La fourchette remplie de pommes de terre ne tarda pas à rencontrer sa bouche, lui brûlant presque la langue. Il n'y avait presque plus de clients. Le même groupe avec la grand-mère aux remarques déplaisantes riait de plus en plus fort au fur et à mesure que les verres d'alcool se vidaient. Son assiette bien entamée, la touriste fit une pause. Les échanges épistolaires se retrouvèrent entre ses doigts. L'écriture en pattes de mouche lui exigeait une grande concentration.

« 1er mai 2002,

Content de voir vos trois têtes de loustics sur la photo. La grotte avait l'air impressionnante ! Je l'ai donné à ta mère. Elle trouve qu'Alina ne ressemble pas à toi, mis à part les taches de rousseur. Paul tire encore la tronche, il dit que tu devrais leur donner des nouvelles au lieu de passer par ton ami d'enfance. Il a ajouté que : la spéléologie était une manie dans la famille. Bref, Alexandre va bien, il grandit si vite, déjà quatre ans ! Il commence à réfléchir et à poser des questions ce sale mioche, je sais pas quoi répondre.

Jean-Gé. »

Louis avait dû lui envoyer la photo de ses parents et elle dans les contreforts des Cévennes.
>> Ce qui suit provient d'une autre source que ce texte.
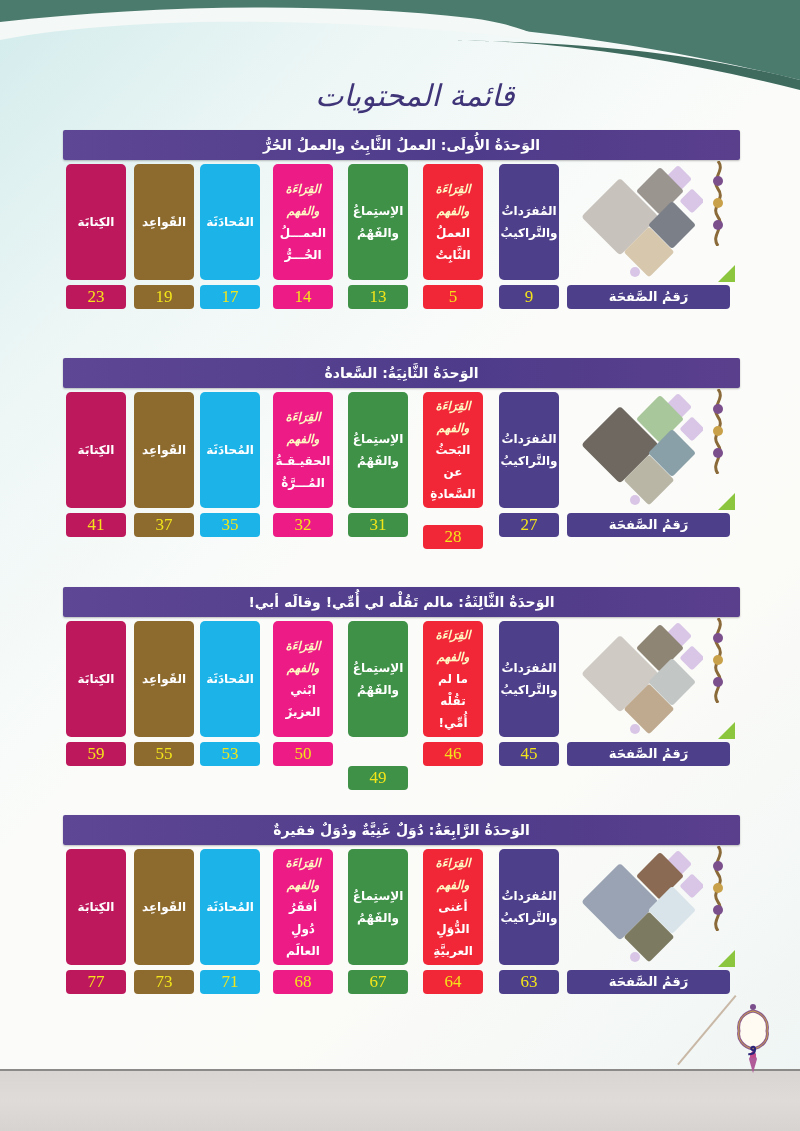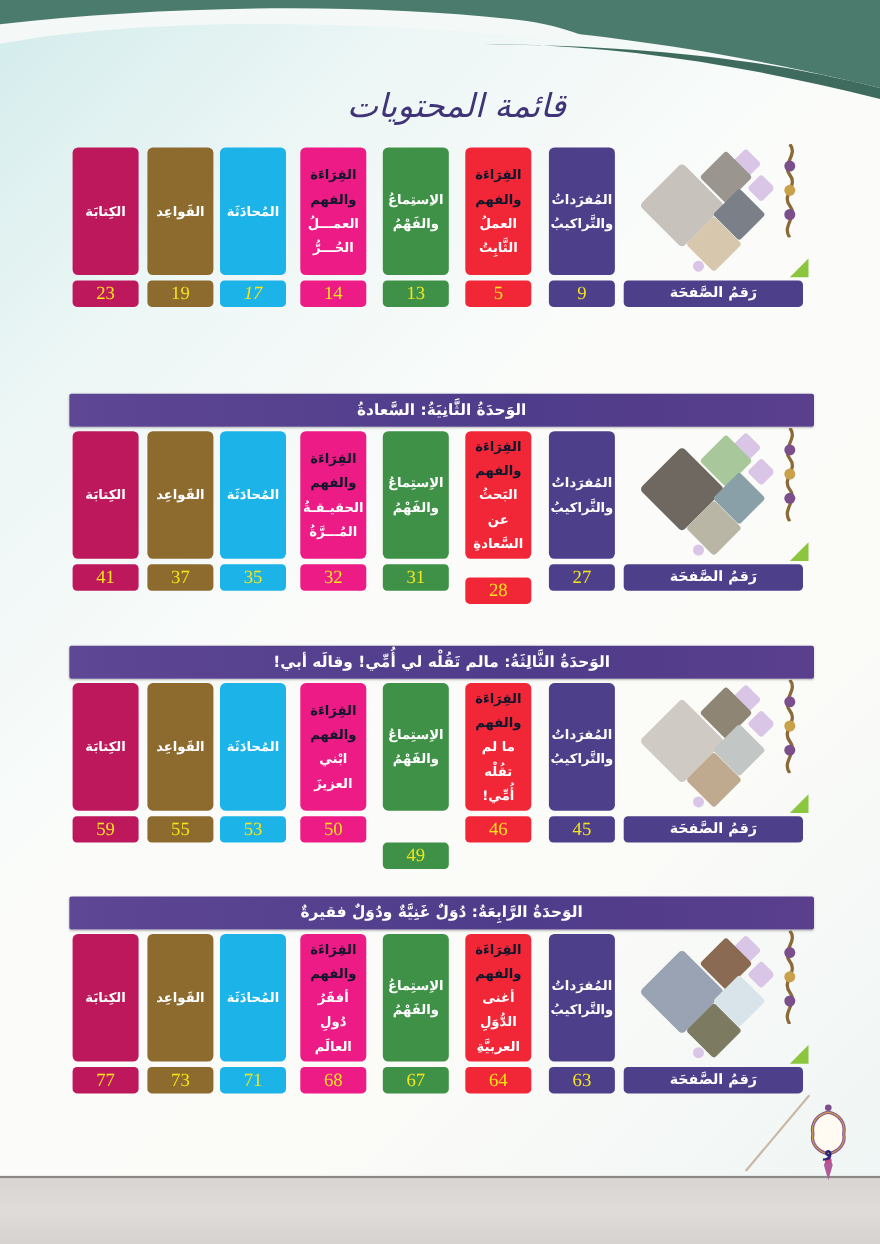--- a/index.html
+++ b/index.html
@@ -37,21 +37,21 @@
     }
     .tiles {
       position: relative; height: 150px; margin-top: 4px;
     }
     .tile {
       position: absolute; top: 0; width: 60px; height: 116px; border-radius: 5px;
       display: flex; flex-direction: column; align-items: center; justify-content: center;
       direction: rtl; text-align: center; color: #fff; font-weight: bold;
       font-size: 12px; line-height: 22px; padding: 2px;
     }
-    .tile .yel { color: #0f172a; }
+    .tile .yel { color: #fef9c3; font-style: italic; }
     .num {
       position: absolute; top: 121px; width: 60px; height: 24px; border-radius: 4px;
       color: #f3e51a; font-family: "Liberation Serif", serif; font-size: 17px;
       text-align: center; line-height: 24px;
     }
     .page-num-label {
       position: absolute; top: 121px; left: 504px; width: 163px; height: 24px;
       background: #4e3f8a; color: #fff; border-radius: 4px; direction: rtl;
       text-align: center; font-weight: bold; font-size: 13px; line-height: 24px;
     }
@@ -85,35 +85,36 @@
 
 <svg class="top-swoosh" viewBox="0 0 800 110" preserveAspectRatio="none">
   <path d="M0,0 L800,0 L800,80 C700,55 560,30 420,22 C280,14 120,12 0,30 Z" fill="#4b7b6d"></path>
   <path d="M0,22 C150,5 330,2 470,18 C520,24 540,38 560,44 C480,30 330,20 200,22 C120,24 50,30 0,40 Z" fill="#f4f8f6"></path>
   <path d="M440,40 C560,40 680,60 800,90 L800,80 C700,55 600,42 440,40 Z" fill="#3f6b5e"></path>
 </svg>
 
 <div class="page-title">قائمة المحتويات</div>
 
 <div class="unit" style="top:130px;">
+  <div class="unit-header">الوَحدَةُ الأُولَى: العملُ الثَّابِتُ والعملُ الحُرُّ</div>
   <div class="tiles">
     <div class="tile c-writing" style="left:3px;">
         <span>الكِتابَة</span>
       </div>
     <div class="num c-writing" style="left:3px;">23</div>
 
     <div class="tile c-grammar" style="left:71px;">
         <span>القَواعِد</span>
       </div>
     <div class="num c-grammar" style="left:71px;">19</div>
 
     <div class="tile c-conv" style="left:137px;">
         <span>المُحادَثَة</span>
       </div>
-    <div class="num c-conv" style="left:137px;font-style:italic;">17</div>
+    <div class="num c-conv" style="left:137px;">17</div>
 
     <div class="tile c-read2" style="left:210px;">
       <span class="yel">القِرَاءَة</span>
       <span class="yel">والفهم</span>
       <span>العمـــلُ</span>
       <span>الحُـــرُّ</span>
     </div>
     <div class="num c-read2" style="left:210px;">14</div>
 
     <div class="tile c-listen" style="left:285px;">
Ce souvenir lui était cher, le dernier avant que le couple ne se déchire. L'évocation de sa grand-mère paternelle l'intriguait. Sa question sur son identité restait toujours sans réponse, son géniteur n'avait jamais parlé d'elle. Était-elle ici ? Sûrement pas, car la vieille dame serait venue voir sa petite-fille. La rumeur sur son arrivée s'était propagée dans toute la commune. Une personne âgée l'avait désignée comme la métisse. Sa remarque lui avait fait grincer des dents. Et Paul, pourquoi parlait-on de lui dans cette lettre ? Sur quoi s'interrogeait Alexandre ? Le dîner se poursuivit en même temps que sa lecture. Une douce chaleur se dégageait de la cheminée, située juste en face de la jeune femme.

« 2 juillet 2006,

Le soleil commence me taper sur le caillou, j'imagine même pas en ville. Alexandre joue avec sa cousine, Maé, ça lui change des anciens. Elle a le même âge que ta fille. J'espère que tu reviendras un de ces jours, ça doit faire une dizaine d'années que Saint-Ambre ne t'a pas vu. J'sais que c'est pas facile avec le divorce. Si t'as besoin de causer, j'suis là.

Jean-Gé. »

Pendant deux longues années, l'étudiante avait supporté les disputes de ses géniteurs. Un long soupir suivit cette réflexion. Machinalement, elle attacha ses cheveux crépus et n'oublia pas de laisser deux mèches pour cacher ses oreilles légèrement décollées. Maé était la nièce de Jean-Grégoire, cela expliquait la relation fusionnelle entre les deux cousins. Ses couverts posés sur le côté, la dernière lettre atterrit en haut de la pile. Les autres traces de cet échange épistolaire étaient restées dans sa chambre, ils ne disaient que des banalités.

« 1er mai 2018,

Je crois que je vais pas bien, Louis. Je culpabilise tu sais, Alexandre a eu vingt ans en janvier. Et même après autant d'années, je pense encore à elle. Elle me manque, vraiment. Je sais que toi aussi. Je raconte des sottises... Dis-moi comment va Alina, je sais qu'elle est en quatrième année d'école de commerce. T'as de quoi être fier !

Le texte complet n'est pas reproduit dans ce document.